I karangahia tēnei ko Te Heke Hauhaua, ā, ko Te Kāeaea tonu tētahi o ngā rangatira. Koia nei pea te wā i hoki ai a ia ki Te Wairarapa (TTR 1990:202). / This was called Te Heke Hauhaua and Te Kaeaea was one of the leaders. This was probably the time that he returned to Wairarapa.
7. (particle) Used before koa and rā to introduce explanatory sentences.
8. (particle) here - often starts a sentence.
Nei ka noho, ka noho, ka mahuki ake a whakaaro tērā pea ka whai hua tonu te wero atu ki te pātai, "He aha ia tēnei mea, te mātauranga Māori?" (HM 1/1998:2) / Here I sit and sit, and thoughts spring to mind that perhaps there is value in challenging with the question, "Just what is this thing Māori knowledge?"
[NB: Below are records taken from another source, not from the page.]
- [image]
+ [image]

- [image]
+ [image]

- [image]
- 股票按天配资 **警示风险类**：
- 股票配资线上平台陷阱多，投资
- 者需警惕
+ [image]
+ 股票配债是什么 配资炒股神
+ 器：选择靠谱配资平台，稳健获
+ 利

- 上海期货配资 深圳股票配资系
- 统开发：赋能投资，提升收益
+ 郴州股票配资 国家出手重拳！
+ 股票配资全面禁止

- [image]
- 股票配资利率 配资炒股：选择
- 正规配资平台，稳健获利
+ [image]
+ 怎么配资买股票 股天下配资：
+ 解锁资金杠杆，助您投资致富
9. (particle) on and on - used to indicate a long duration when the phrase with nei is repeated.
Ka mea atu tērā, "Waiho rā kia toru hoki ngā pō e rere ai, ā, ka kore e kitea te whenua, ka hoki ai tātou." Ka whakaae mai ngā hoa. I rere nei, rere nei. Kua tata ki te whenua (MM.TKM 1/11/1855:9). / That one said, "Let us wait and sail for three more nights and if we not don't find land we will return." The companions agreed. So they sailed on and on. Then they were near land.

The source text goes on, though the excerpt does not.